Faculty Member Deployed by National Guard in the Midst of COVID-19
Bryce Bishop has seen a lot. As a member of the National Guard, he has been deployed to combat areas before, traveling to Afghanistan, Iraq, Qatar, and Africa. This time, he’s helping to stop a different enemy on the health care front lines battling COVID-19.
His full-time job is as an acute care surgery program manager at Rochester Regional Hospital, and his part-time job is as an adjunct simulation instructor at the Wegmans School of Nursing. But today, his job in the National Guard has sent him to the University of Albany COVID testing site, where he oversees 14 military medics for 10-hour testing days.
“I am used to being gone and being in austere environments. During my combat deployments, I was on a medical flight team (Aeromedical Evacuation) and we airlifted combat injured troops to hospitals and sometimes we flew directly to Germany for specialized providers,” recalled Bishop. “Although I am in Albany, New York, it feels like a deployed location with tents. Being out in the elements and the enemy (COVID) is present.”
He spent his first week on site swabbing and was soon after made the site leader, now overseeing the entire swab operation. The “hot zone” of the site includes three positions – the scribe, the swabber, and the bagger. Bishop coaches each member of the team through every step, and when new nurses or medics arrive, he trains them as well. His experience during his 2014 deployment to Africa during the Ebola crisis—where he trained local health care providers how to protect themselves as they were on the front lines—has been especially valuable.
There is some familiarity for Bishop, as he has been joined by medics who are in nursing school, one of whom is a graduate student at Fisher, Jacqueline Joyce.

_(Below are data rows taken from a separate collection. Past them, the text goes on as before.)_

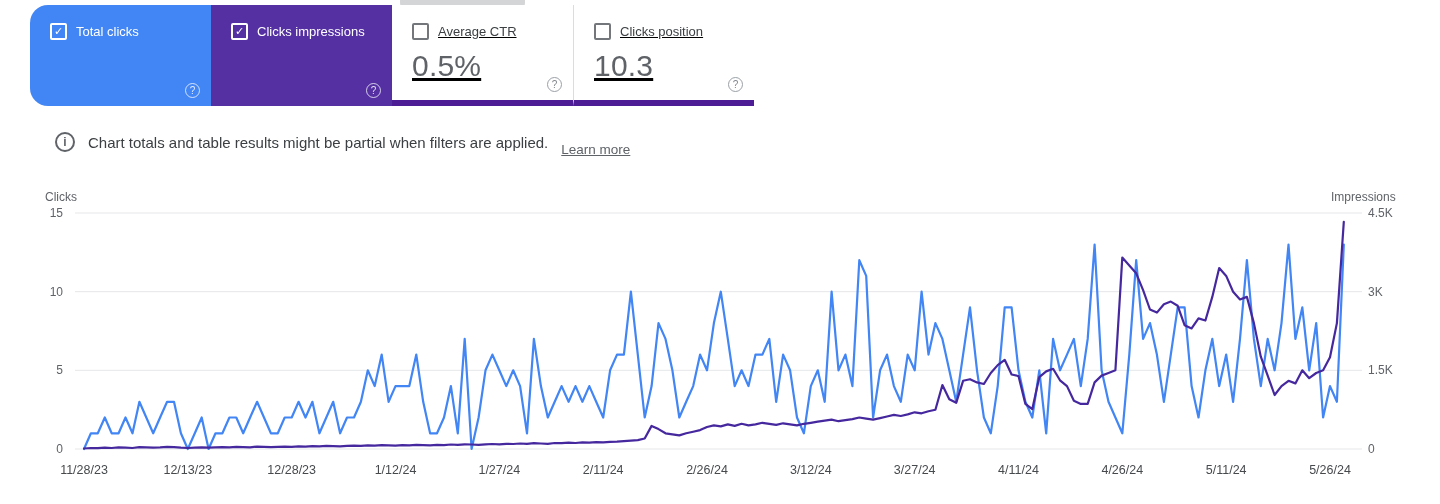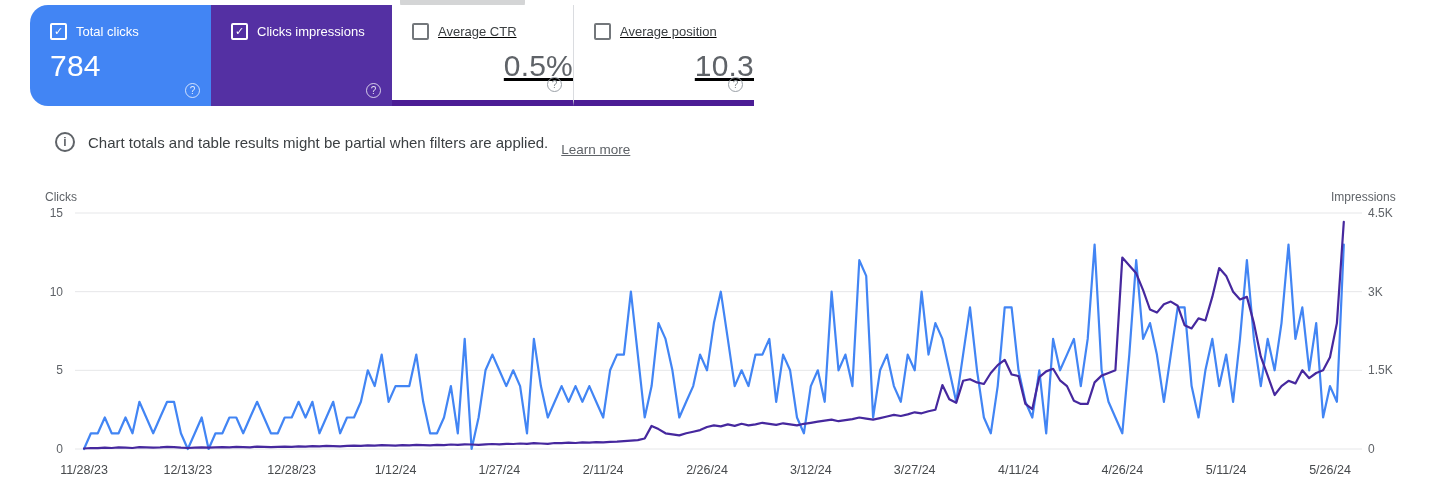--- a/index.html
+++ b/index.html
@@ -22,21 +22,21 @@
   .card-top{display:flex;align-items:center;gap:9px;}
   .cbx{width:13px;height:13px;border-radius:2px;display:flex;align-items:center;
        justify-content:center;font-size:11px;line-height:1;flex:0 0 auto;}
   .card.colored .cbx{border:2px solid #fff;color:#fff;font-weight:bold;}
   .card.white .cbx{border:2px solid #73777b;background:#fff;color:transparent;}
   .card .lbl{font-size:13px;}
   .card.colored .lbl{color:#fff;}
   .card.white .lbl{color:#3c4043;}
   .card .val{margin-top:9px;font-size:30px;letter-spacing:.2px;}
   .card.colored .val{color:#fff;}
-  .card.white .val{color:#5f6368;text-align:right;}
+  .card.white .val{color:#5f6368;}
   .help{position:absolute;right:11px;bottom:8px;width:15px;height:15px;border-radius:50%;
         display:flex;align-items:center;justify-content:center;font-size:10px;box-sizing:border-box;}
   .card.colored .help{border:1px solid rgba(255,255,255,.75);color:rgba(255,255,255,.85);}
   .card.white .help{border:1px solid #9aa0a6;color:#80868b;}
 
   
   .info{position:absolute;left:55px;top:127px;display:flex;align-items:center;gap:13px;}
   .info-ic{width:20px;height:20px;border:2px solid #5f6368;border-radius:50%;color:#5f6368;
         display:flex;align-items:center;justify-content:center;font-size:12px;font-weight:bold;
         box-sizing:border-box;flex:0 0 auto;}
@@ -53,42 +53,41 @@
 <body>
 
 <div class="clip-artifact"></div>
 
 <div class="cards">
   <div class="card first colored" style="background: rgb(66, 133, 244);">
     <div class="card-top">
       <span class="cbx">✓</span>
       <span class="lbl">Total clicks</span>
     </div>
-    <div class="val">784</div>
     <span class="help">?</span>
   </div>
   <div class="card colored" style="background: rgb(84, 48, 163);">
     <div class="card-top">
       <span class="cbx">✓</span>
       <span class="lbl">Clicks impressions</span>
     </div>
     <span class="help">?</span>
   </div>
   <div class="card white">
     <div class="card-top">
       <span class="cbx"></span>
       <span class="lbl">Average CTR</span>
     </div>
     <div class="val">0.5%</div>
     <span class="help">?</span>
   </div>
   <div class="card divided white">
     <div class="card-top">
       <span class="cbx"></span>
-      <span class="lbl">Average position</span>
+      <span class="lbl">Clicks position</span>
     </div>
     <div class="val">10.3</div>
     <span class="help">?</span>
   </div>
 </div>
 
 <div class="info">
   <span class="info-ic">i</span>
   <span class="info-text">Chart totals and table results might be partial when filters are applied.</span>
   <a>Learn more</a>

“I have been humbled to help in any way that I am able to ensure they get through the semester. I have certainly used my skills acquired as a clinical and simulation instructor at Fisher to help with the swab operations and the medics,” he said.
He notes that while there is a lot of fear with COVID-19, it is important for health care leaders to remain calm in the eye of the storm.

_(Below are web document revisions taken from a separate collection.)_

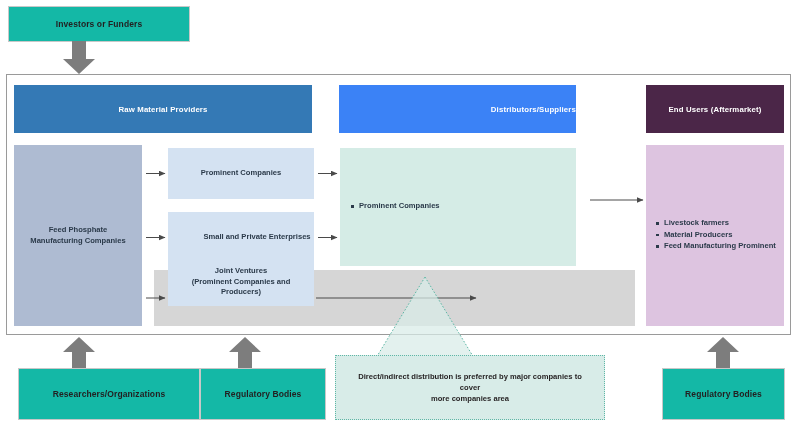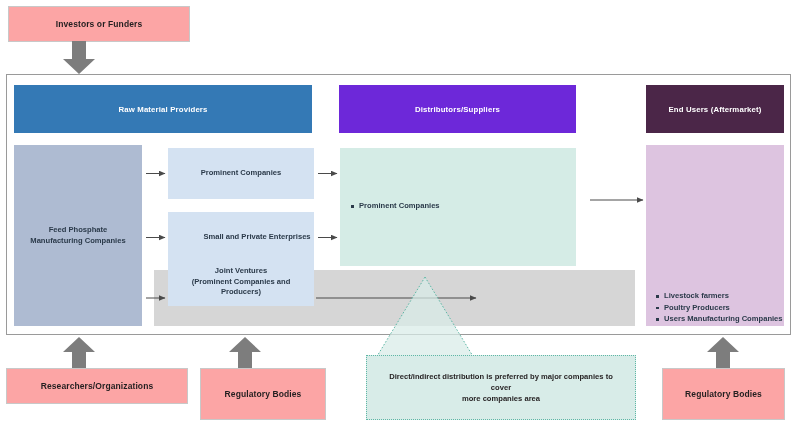--- a/index.html
+++ b/index.html
@@ -23,21 +23,21 @@
   
   .ctr {
     display: flex;
     align-items: center;
     justify-content: center;
     text-align: center;
   }
 
   
   .gray-box {
-    background: #fca5a5;
+    background: #14b8a6;
     border: 1px solid #c8c8c8;
     color: #231f20;
     font-size: 8.5px;
     font-weight: 700;
     letter-spacing: .1px;
   }
 
   
   .main-frame {
     border: 1.5px solid #9a9a9a;
@@ -45,21 +45,21 @@
   }
 
   
   .hdr {
     color: #ffffff;
     font-size: 7.8px;
     font-weight: 700;
     letter-spacing: .15px;
   }
   .hdr-blue   { background: #3479b5; }
-  .hdr-teal   { background: #6d28d9; }
+  .hdr-teal   { background: #3b82f6; justify-content: flex-end; }
   .hdr-purple { background: #4b2648; }
 
   
   .panel-bluegray { background: #aebbd2; }
   .panel-lightblue { background: #d4e2f2; }
   .panel-lightteal { background: #d5ece6; }
   .panel-lilac { background: #ddc4e0; }
   .panel-gray-band { background: #d6d6d6; }
 
   .body-text {
@@ -101,21 +101,20 @@
 
   
   .callout {
     background: #d8ece8;
     border: 1px dotted #5fb7a6;
     color: #231f20;
     font-size: 7.6px;
     font-weight: 700;
     line-height: 11px;
     padding: 0 12px;
-    margin-left: 31px;
   }
   .callout-tri { pointer-events: none; }
 </style>
 </head>
 <body>
 
 <div id="canvas">
 
   <div class="abs gray-box ctr" style="left:8px; top:6px; width:182px; height:36px;">
     <span>Investors or Funders</span>
@@ -163,25 +162,25 @@
       <div>Producers)</div>
     </div>
   </div>
 
   <div class="abs panel-lightteal" style="left:340px; top:148px; width:236px; height:118px; display:flex; align-items:center;">
     <ul class="bul" style="padding-left:19px;">
       <li>Prominent Companies</li>
     </ul>
   </div>
 
-  <div class="abs panel-lilac" style="left:646px; top:145px; width:138px; height:181px; display:flex; align-items:flex-end;">
+  <div class="abs panel-lilac" style="left:646px; top:145px; width:138px; height:181px; display:flex; align-items:center;">
     <ul class="bul" style="padding-left:18px;">
       <li>Livestock farmers</li>
-      <li>Poultry Producers</li>
-      <li>Users Manufacturing Companies</li>
+      <li>Material Producers</li>
+      <li>Feed Manufacturing Prominent</li>
     </ul>
   </div>
 
   <svg class="abs conn" style="left:0; top:0; width:800px; height:429px;" viewBox="0 0 800 429">
     <defs>
       <marker id="ah" markerWidth="7" markerHeight="6" refX="6.5" refY="3" orient="auto">
         <path d="M0,0 L7,3 L0,6 z" fill="#4a4a4a"></path>
       </marker>
     </defs>
 
@@ -205,21 +204,21 @@
   </svg>
 
   <div class="abs callout ctr" style="left:335px; top:355px; width:270px; height:65px; flex-direction:column;">
     <div>Direct/indirect distribution is preferred by major companies to cover</div>
     <div>more companies area</div>
   </div>
 
   <svg class="abs fat-arrow" style="left:60px; top:337px; width:38px; height:32px;" viewBox="0 0 38 32">
     <polygon points="19,0 35,15 26,15 26,31 12,31 12,15 3,15" fill="#7d7d7d"></polygon>
   </svg>
-  <div class="abs gray-box ctr" style="left:6px; top:368px; width:182px; height:36px;">
+  <div class="abs gray-box ctr" style="left:18px; top:368px; width:182px; height:52px;">
     <span>Researchers/Organizations</span>
   </div>
 
   <svg class="abs fat-arrow" style="left:226px; top:337px; width:38px; height:32px;" viewBox="0 0 38 32">
     <polygon points="19,0 35,15 26,15 26,31 12,31 12,15 3,15" fill="#7d7d7d"></polygon>
   </svg>
   <div class="abs gray-box ctr" style="left:200px; top:368px; width:126px; height:52px;">
     <span>Regulatory Bodies</span>
   </div>
 

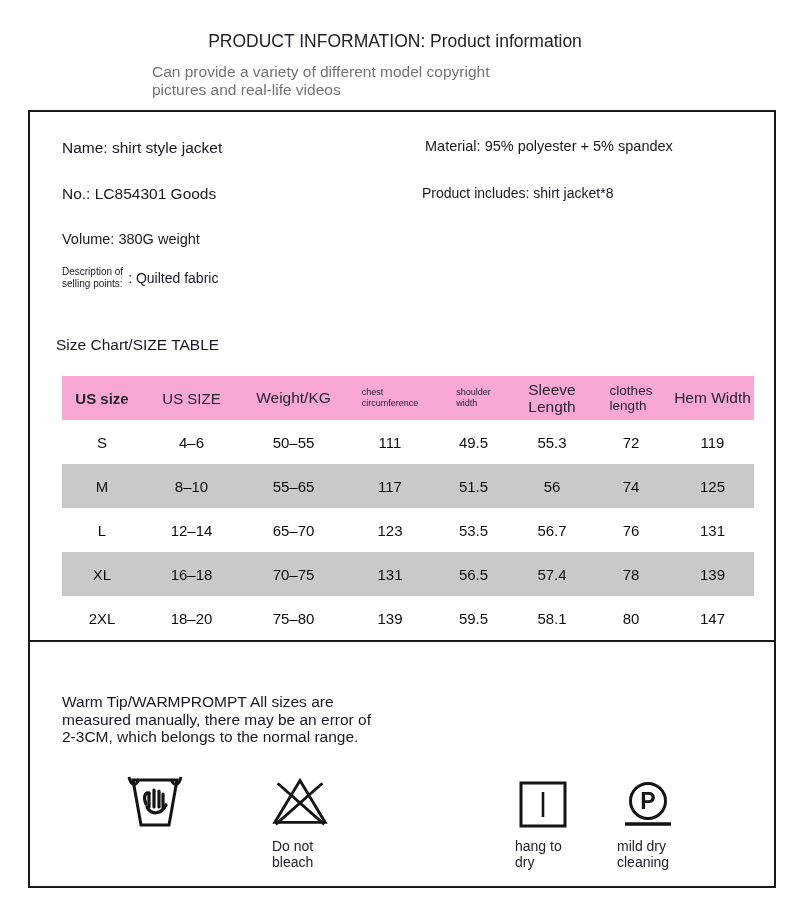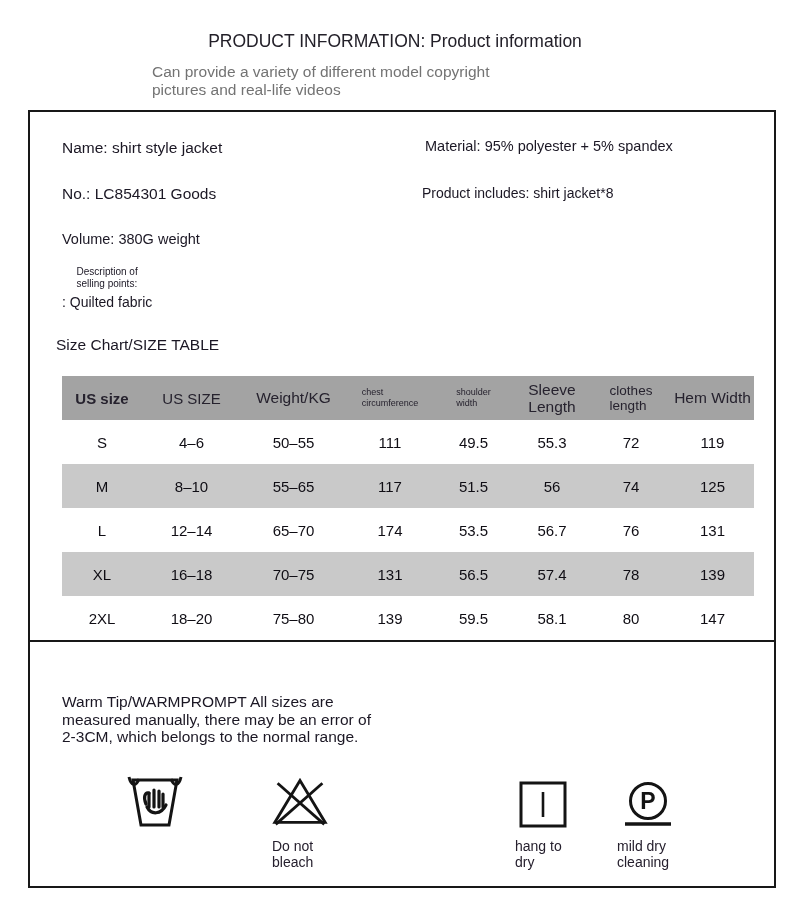--- a/index.html
+++ b/index.html
@@ -15,35 +15,35 @@
   .page-title{top:31px;left:0;width:100%;text-align:center;font-size:17.5px;color:#232029;}
   .page-subtitle{top:63px;left:152px;font-size:15.5px;line-height:17.5px;color:#737373;}
 
   
   .box{top:110px;left:18px;width:744px;height:774px;border:2px solid #181818;background:#fff;margin-left:10px;}
 
   
   .info-name{left:32px;top:27px;font-size:15.5px;}
   .info-no{left:32px;top:73px;font-size:15.5px;}
   .info-volume{left:32px;top:119px;font-size:14.5px;}
-  .info-desc{left:32px;top:154px;display:flex;align-items:center;gap:5px;flex-direction:column;}
+  .info-desc{left:32px;top:154px;display:flex;align-items:center;gap:5px;}
   .info-desc .lbl{font-size:10px;line-height:11.5px;}
   .info-desc .val{font-size:14px;}
   .info-material{left:395px;top:26px;font-size:14.5px;}
   .info-includes{left:392px;top:73px;font-size:14px;}
 
   
   .size-heading{left:26px;top:224px;font-size:15.5px;}
   table.size{position:absolute;left:32px;top:264px;width:692px;border-collapse:collapse;table-layout:fixed;color:#0f0d14;}
   table.size col.c0{width:80px}  table.size col.c1{width:99px}
   table.size col.c2{width:105px} table.size col.c3{width:88px}
   table.size col.c4{width:79px}  table.size col.c5{width:78px}
   table.size col.c6{width:80px}  table.size col.c7{width:83px}
   table.size th,table.size td{height:44px;padding:0;text-align:center;vertical-align:middle;font-weight:normal;font-size:15px;}
-  table.size thead tr{background:#a3a3a3;}
+  table.size thead tr{background:#f9a8d4;}
   table.size tbody tr:nth-child(even){background:#c9c9c9;}
   table.size th span{display:inline-block;text-align:left;white-space:pre-line;color:#26222e;}
   .h0 span{font-weight:bold;font-size:15px;}
   .h1 span{font-size:15px;}
   .h2 span{font-size:15.5px;}
   .h3 span,.h4 span{font-size:9px;line-height:10.5px;}
   .h5 span{font-size:15.5px;line-height:17px;}
   .h6 span{font-size:13.5px;line-height:15px;}
   .h7 span{font-size:15.5px;}
 
@@ -128,21 +128,21 @@
         <td>117</td>
         <td>51.5</td>
         <td>56</td>
         <td>74</td>
         <td>125</td>
       </tr>
       <tr>
         <td>L</td>
         <td>12–14</td>
         <td>65–70</td>
-        <td>174</td>
+        <td>123</td>
         <td>53.5</td>
         <td>56.7</td>
         <td>76</td>
         <td>131</td>
       </tr>
       <tr>
         <td>XL</td>
         <td>16–18</td>
         <td>70–75</td>
         <td>131</td>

“We have a lot of evidence from other countries that this will pass, yet we must follow the rules,” he said.
As we now know, those rules include social distancing, which Bishop said does work. He stressed that the important thing to keep in mind is that while it may not impact you, it may impact your neighbor, your parents, your grandparents, and anyone who is immunocompromised or with pre-existing medical conditions.

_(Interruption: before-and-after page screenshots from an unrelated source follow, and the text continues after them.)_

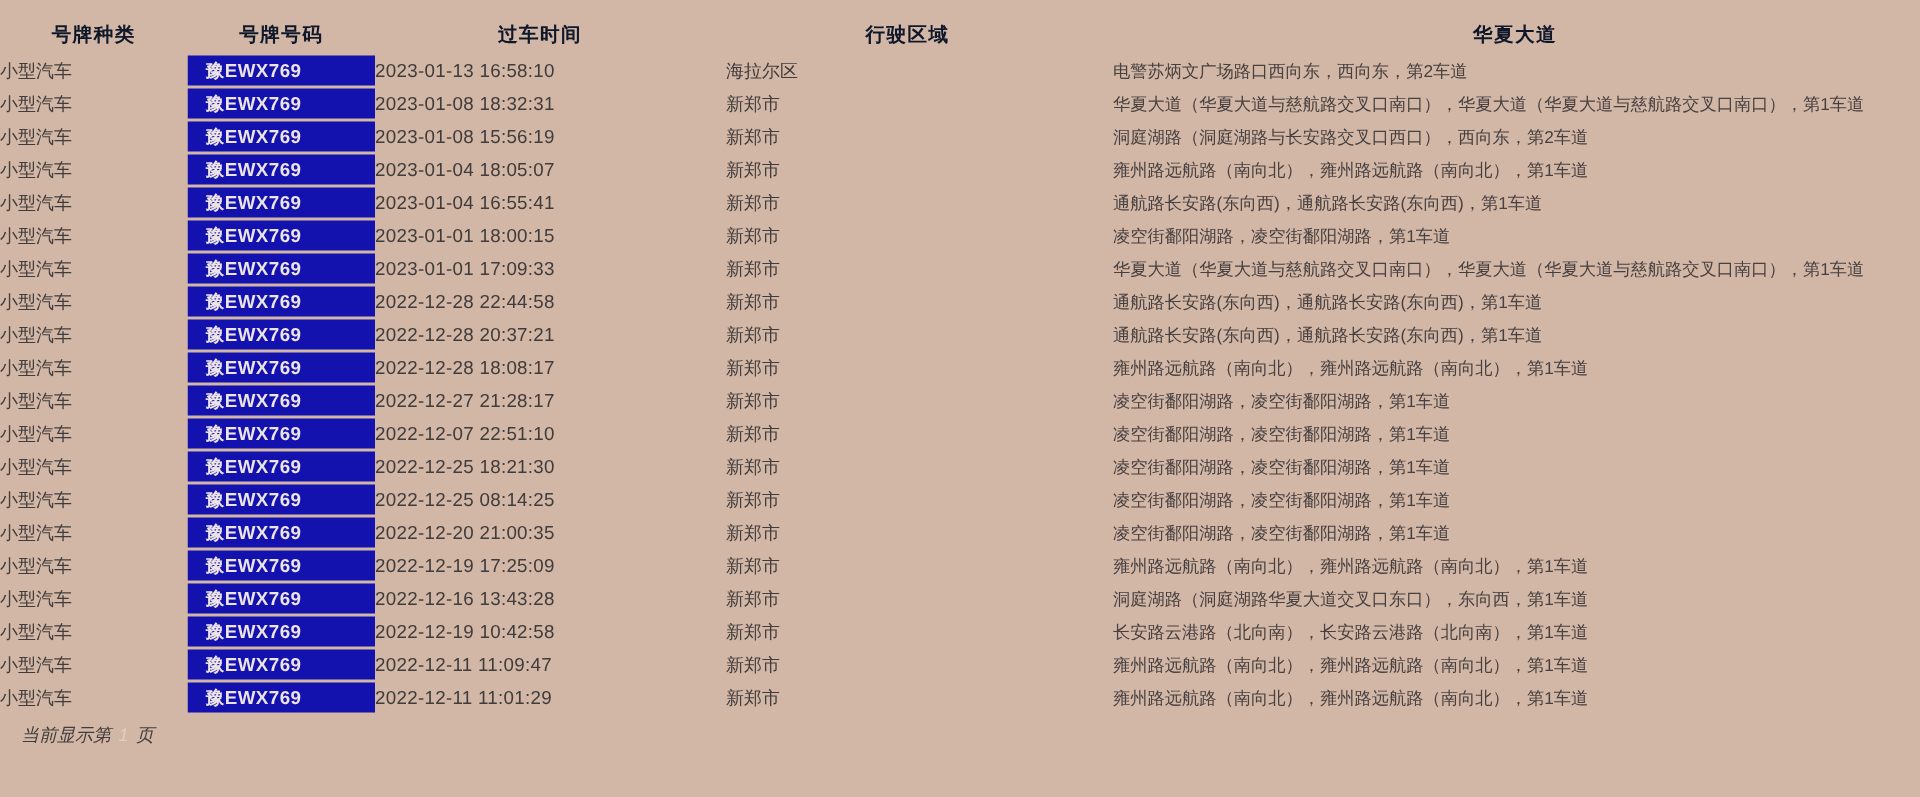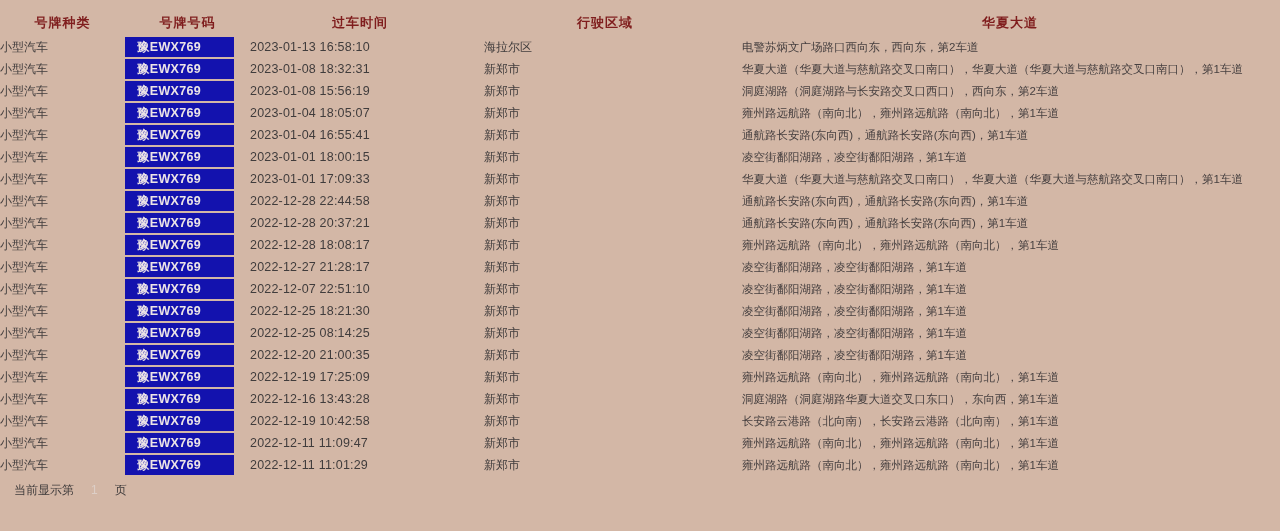--- a/index.html
+++ b/index.html
@@ -22,37 +22,37 @@
     grid-template-columns: 125px 125px 220px 270px 540px;
     align-items: center;
   }
   .header-row {
     height: 26px;
   }
   .header-cell {
     text-align: center;
     font-size: 13px;
     font-weight: bold;
-    color: #7f1d1d;
+    color: #0f172a;
     letter-spacing: 1px;
   }
   .row {
     height: 22px;
   }
   .cell {
     font-size: 12px;
     color: #403c3c;
     white-space: nowrap;
     overflow: hidden;
   }
   .cell.type   { padding-left: 0; }
   .cell.plate-wrap { padding: 0; height: 22px; display: flex; align-items: center; }
   .plate-box {
     box-sizing: border-box;
-    width: 109px;
+    width: 125px;
     height: 20px;
     background: #1312ae;
     color: #ece4e6;
     font-size: 12.5px;
     font-weight: bold;
     display: flex;
     align-items: center;
     padding-left: 12px;
     letter-spacing: 0.3px;
   }
@@ -60,21 +60,22 @@
   .cell.area   { padding-left: 14px; }
   .cell.loc    { padding-left: 2px; font-size: 11.5px; color: #474040; }
   .footer {
     margin-top: 3px;
     padding-left: 14px;
     font-size: 12px;
     color: #403c3c;
     height: 22px;
     display: flex;
     align-items: center;
-    gap: 16px;
+    gap: 4px;
+    font-style: italic;
   }
   .footer .pagenum {
     color: #ddcfc7;
     padding: 0 1px;
   }
 </style>
 </head>
 <body>
 
 <div class="page">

And while he serves, he has his nursing students on his mind and has advice for those who will earn the coveted title of a Fisher nurse when they graduate in May.
“How incredible to be in your shoes. I remember my last semester of nursing school and being a little awestruck with the world in which I was entering,” he said. “I know this can be overwhelming and honestly downright scary. You will be in my shoes shortly and I want to express my gratitude and thanks. You are brave and you are strong. You are the superheroes that will fight and come out triumphant. You are more powerful than you know. Stay safe and stay strong.”